Exercise prompt
Which lines in the listing below contain the word "none"? Copy each one.

Data for review
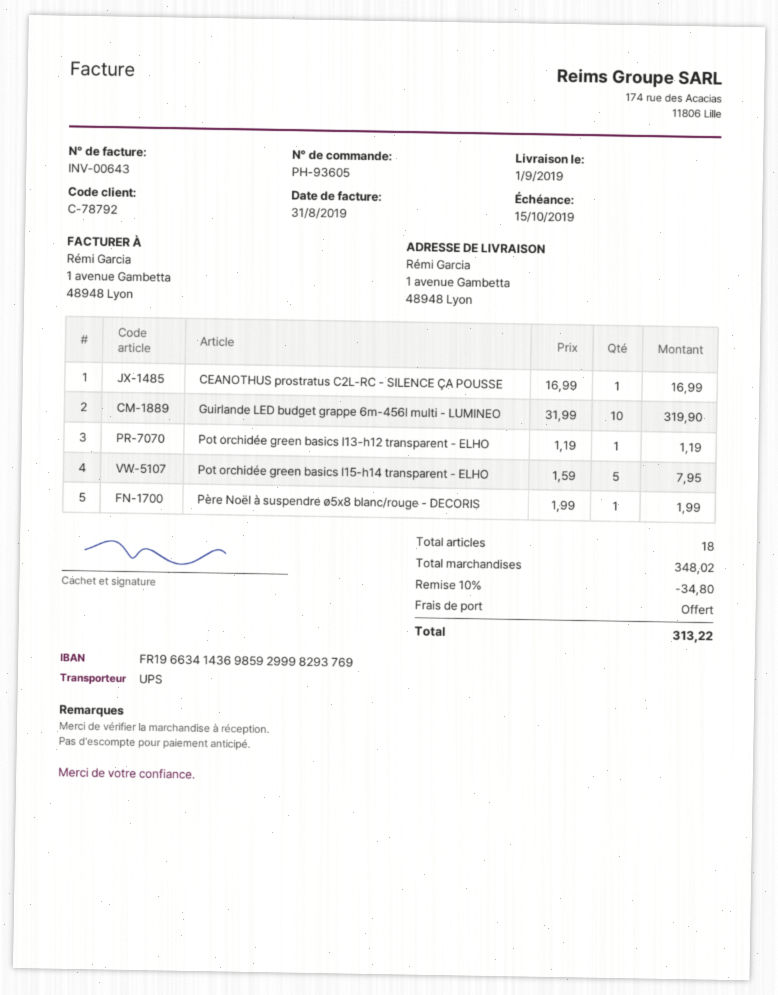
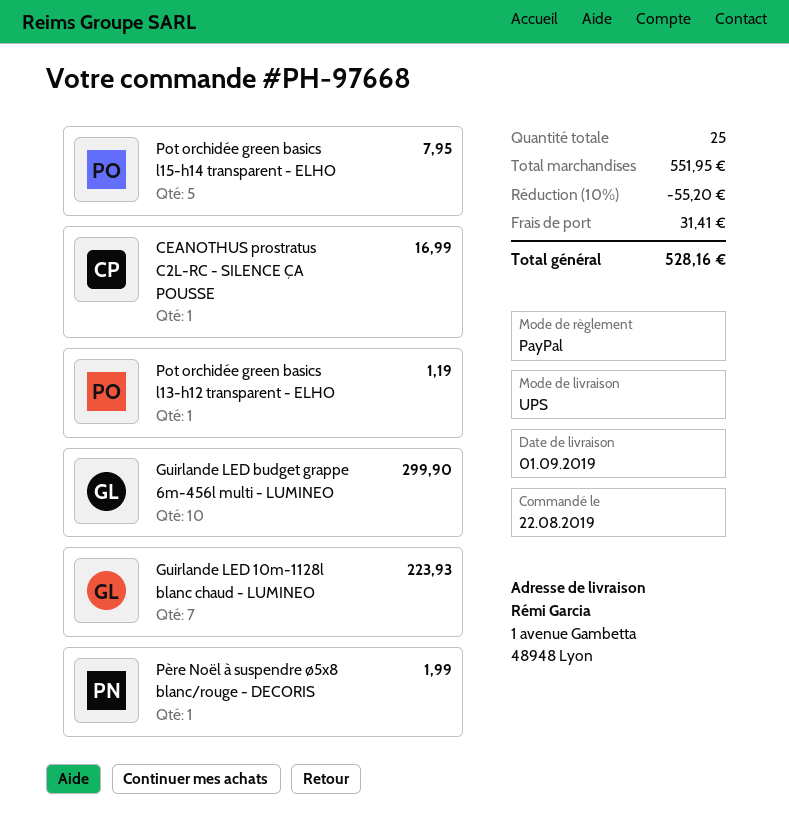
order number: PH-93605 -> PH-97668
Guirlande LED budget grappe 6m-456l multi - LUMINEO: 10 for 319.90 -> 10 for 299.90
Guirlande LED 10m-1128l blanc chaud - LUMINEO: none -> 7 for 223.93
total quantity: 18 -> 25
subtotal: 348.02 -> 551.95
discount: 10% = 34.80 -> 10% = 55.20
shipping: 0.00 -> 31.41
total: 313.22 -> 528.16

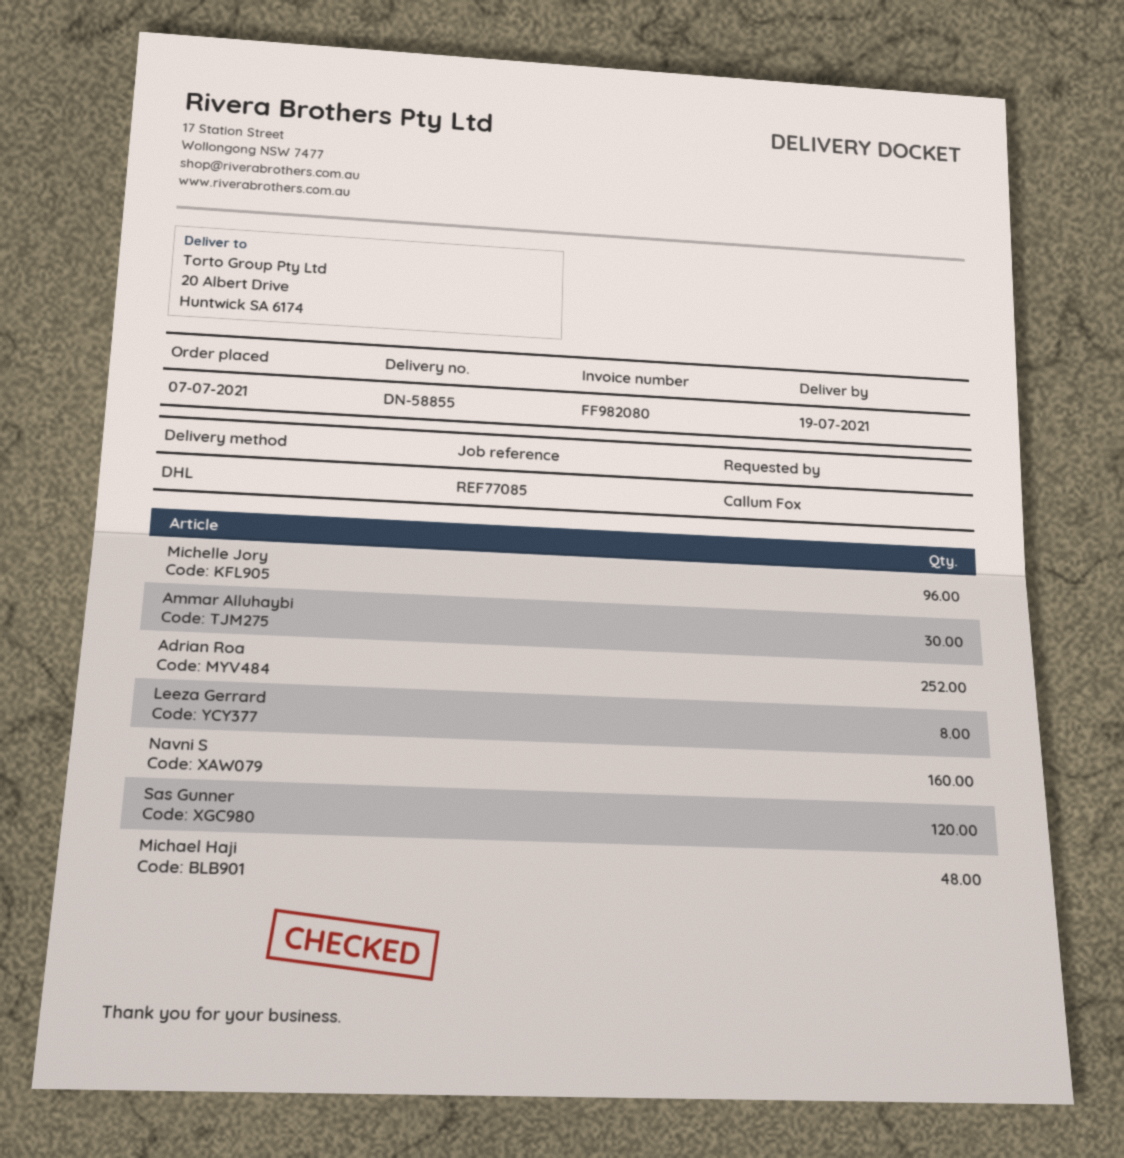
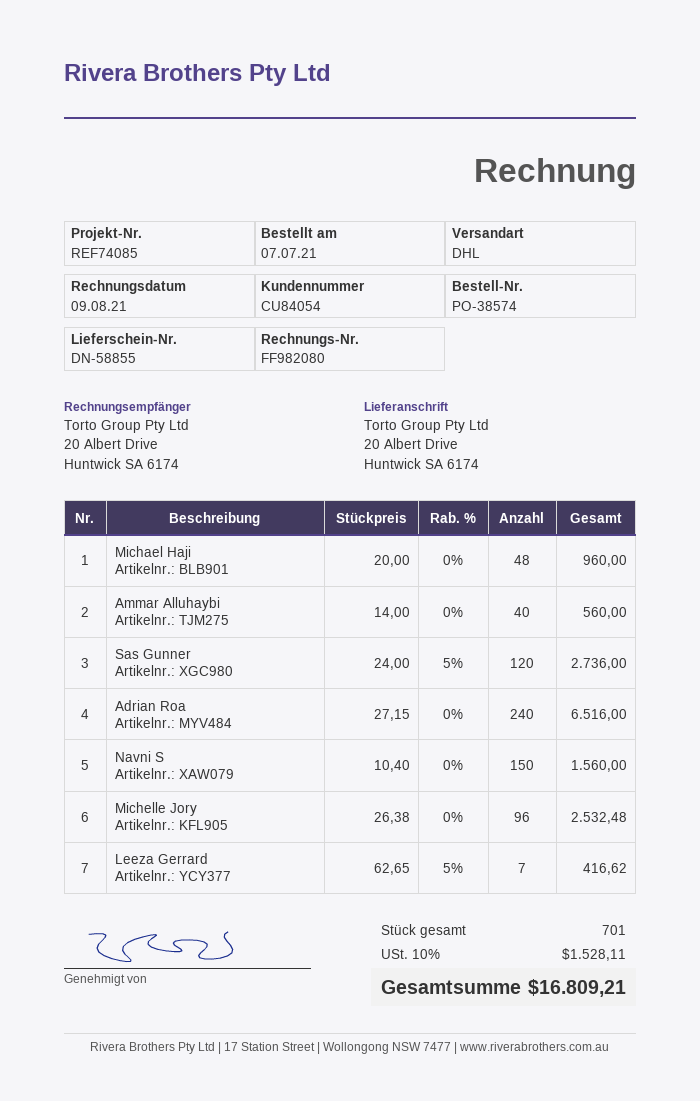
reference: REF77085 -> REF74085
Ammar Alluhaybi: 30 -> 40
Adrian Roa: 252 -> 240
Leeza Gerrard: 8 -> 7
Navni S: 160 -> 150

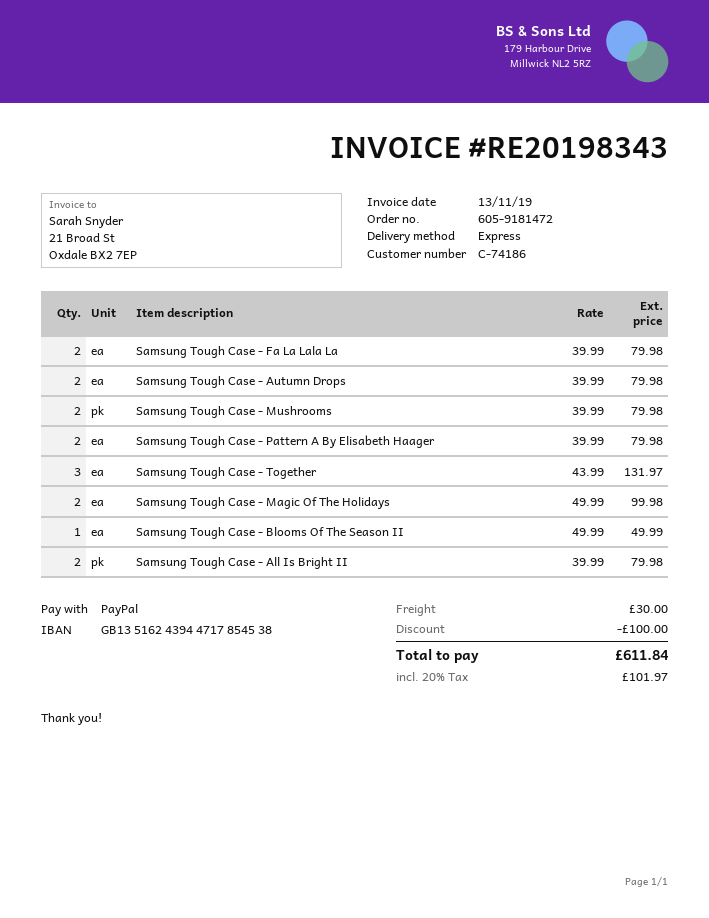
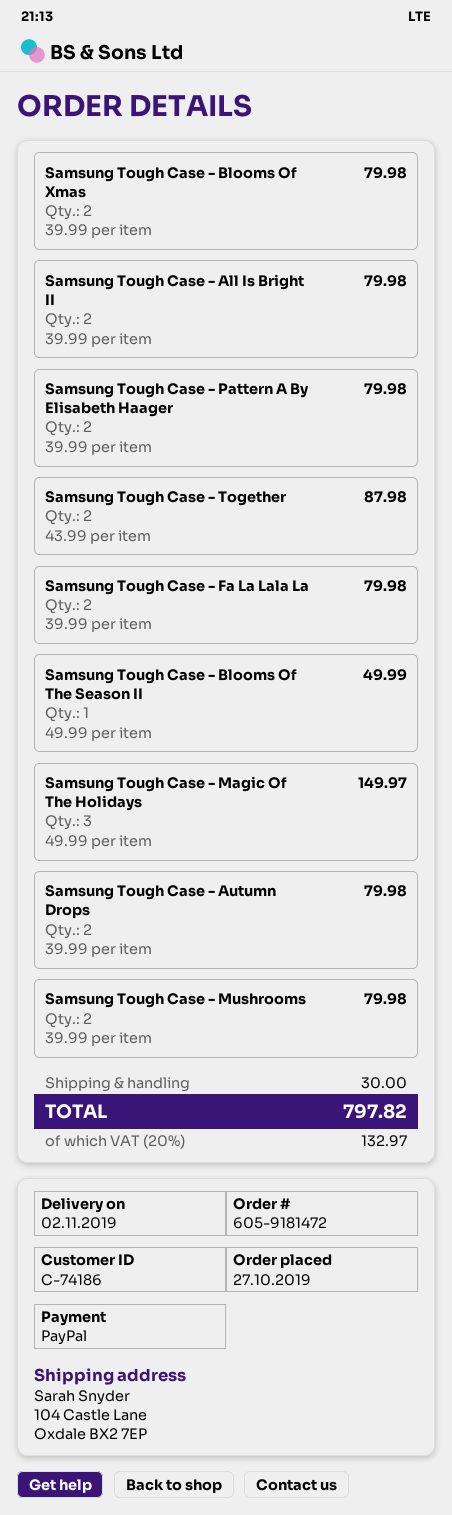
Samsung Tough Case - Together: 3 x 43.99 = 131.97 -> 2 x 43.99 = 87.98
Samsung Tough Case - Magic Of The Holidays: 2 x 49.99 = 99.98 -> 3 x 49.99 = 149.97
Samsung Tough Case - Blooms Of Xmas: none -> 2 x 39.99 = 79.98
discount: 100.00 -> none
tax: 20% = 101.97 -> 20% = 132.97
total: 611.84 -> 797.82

Exercise result
Guirlande LED 10m-1128l blanc chaud - LUMINEO: none -> 7 for 223.93
Samsung Tough Case - Blooms Of Xmas: none -> 2 x 39.99 = 79.98
discount: 100.00 -> none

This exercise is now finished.